Pada tahun 2017, dirinya pun mendeklarasikan diri untuk bergabung dengan jaringan kelompok radikal di Kabupaten Morowali. Dia juga sempat merencanakan teror ke sejumlah tempat hiburan malam dan juga perusahaan tambang. Namun hal itu tidak berhasil.
Baru pada sekitar tahun 2019 ketika kembali ke Kabupaten Poso, dirinya melakukan teror dengan membakar satu rumah ibadah, bersama seorang rekannya. Atas aksinya tersebut Ir, divonis dua tahun penjara dan harus mendekam di Lapas Makassar. “Selama di Lapas, saya sering dijenguk oleh kelompok tersebut untuk kembali melakukan aksi teror di Poso,” sebutnya.

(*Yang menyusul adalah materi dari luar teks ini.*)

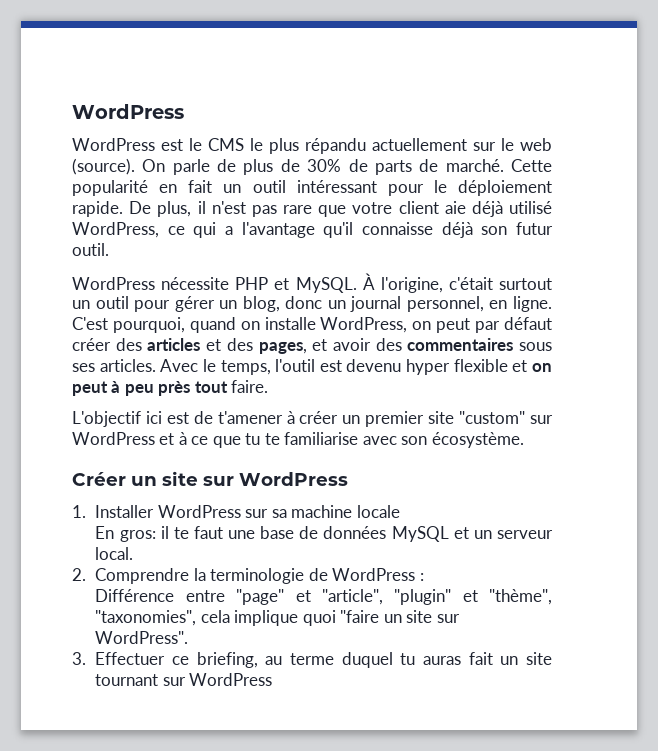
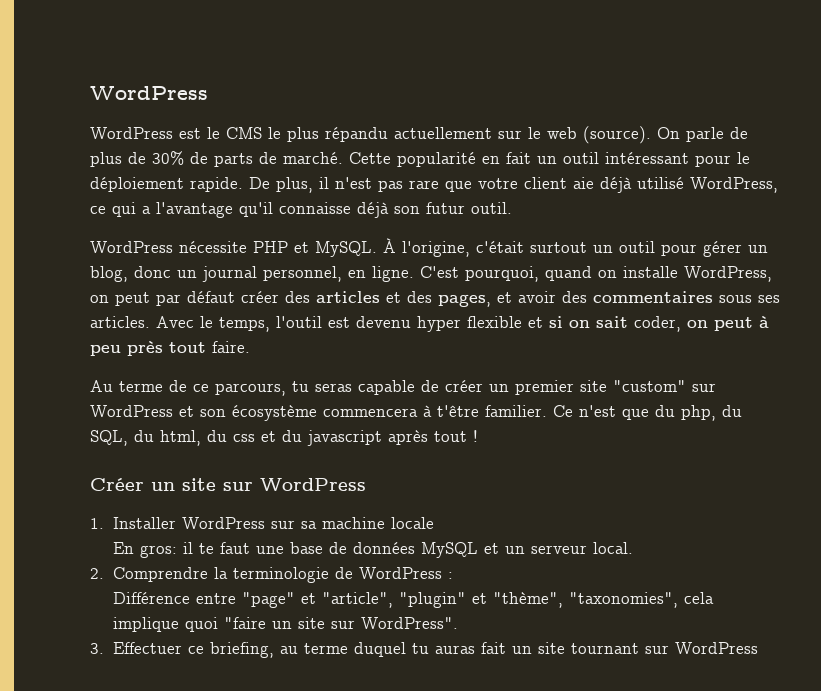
(528, 366) none -> [549,316,681,332] si on sait coder,
[72,411,295,427] L'objectif ici est de t'amener à -> [90,380,439,396] Au terme de ce parcours, tu seras capable de
[178,432,524,448] à ce que tu te familiarise avec son écosystème. -> [200,405,742,421] [90,430,478,446] son écosystème commencera à t'être familier. Ce n'est que du php, du SQL, du html, du css et du javascript après tout !

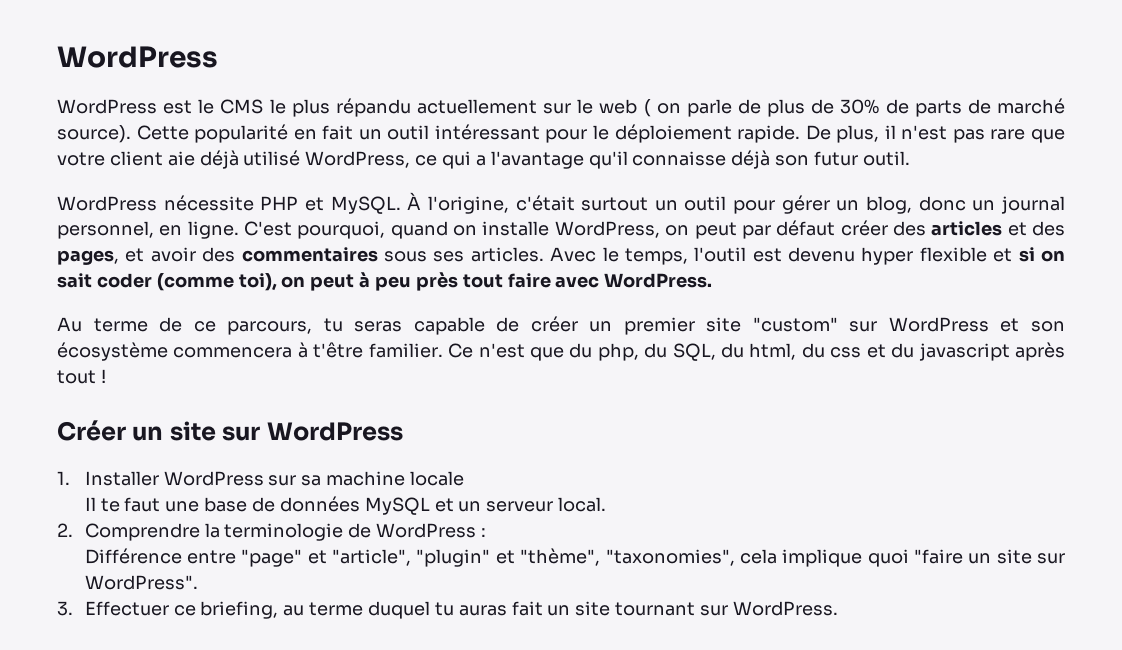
[583,126,680,144] (source). On -> [643,99,681,117] ( on
[283,152,343,164] marché. -> [996,98,1065,114] [57,125,131,143] marché source).
[634,316,681,332] coder, -> [96,273,277,291] coder (comme toi),
[212,341,250,353] faire. -> [507,273,713,288] faire avec WordPress.
[113,542,194,558] En gros: il -> [84,497,96,511] Il
[675,642,759,654] WordPress -> [732,601,838,616] WordPress.

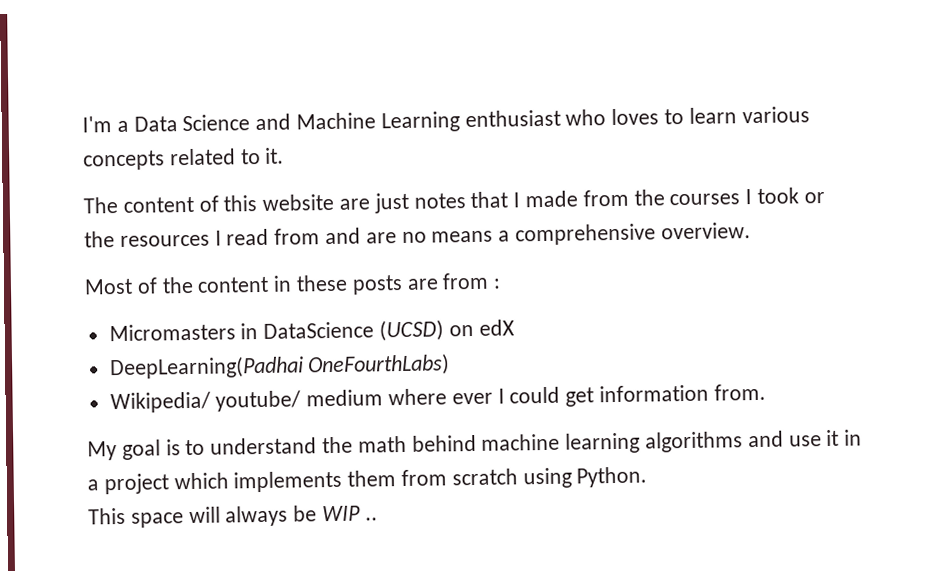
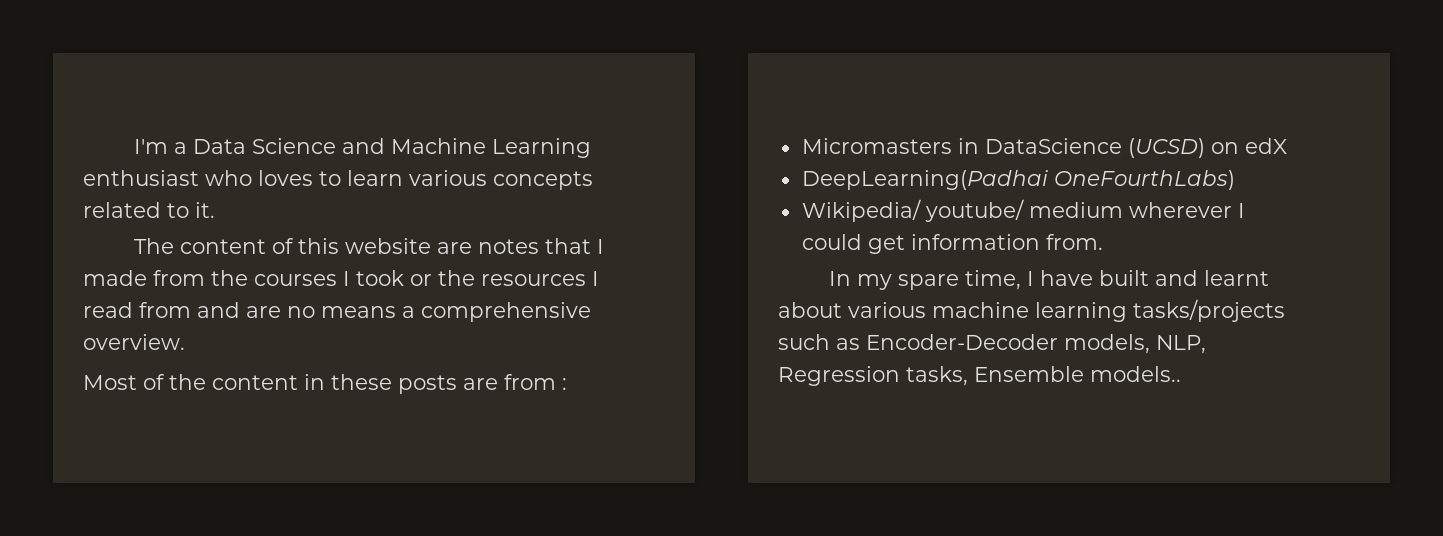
[373,192,409,214] just -> (473, 248) none
[388,388,493,406] where ever -> [1128,202,1232,218] wherever
[87,429,863,461] [87,466,648,495] [88,505,378,528] My goal is to understand the math behind machine learning algorithms and use it in a project which implements them from scratch using Python. // This space will always be WIP .. -> [829,270,1270,290] [778,299,1285,322] [778,334,1206,354] [778,366,1181,386] In my spare time, I have built and learnt about various machine learning tasks/projects such as Encoder-Decoder models, NLP, Regression tasks, Ensemble models..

Namun, ajakan itu tak diikuti oleh Ir. Setelah dua tahun dipenjara, pada 14 April 2021 Ir akhirnya bisa bebas. Di tengah kebebasannya, Ir yang sudah memutuskan diri untuk tidak mau bergabung dalam kelompo radikal ini, masih belum memiliki pekerjaan tetap. “Saya sempat mau jadi pengepul solar. Tapi kayaknya itu pekerjaan yang tidak tetap,” jelas Ir.
Dia berkeinginan ada pekerjaan tetap yang bisa menghidupi dirinya dan juga istri. Saat ini Ir masih menumpang tinggal di rumah keluarganya. Besar harapannya, pemerintah bisa melihat nasib mereka mantan pelaku teror ini, untuk diberikan keahlian khusus agar bisa benar-benar bermanfaat di tengah-tengah masyarakat.
Apalagi dirinya telah menyatakan diri untuk tidak lagi berhubungan dengan jaringan kelompok teror manapun. Ir juga mengaku, bahwa keterlibatannya sebagai simpatisan kelompok radikal, merupakan sebuah kesalahan dalam mendalami ilmu agama. (**)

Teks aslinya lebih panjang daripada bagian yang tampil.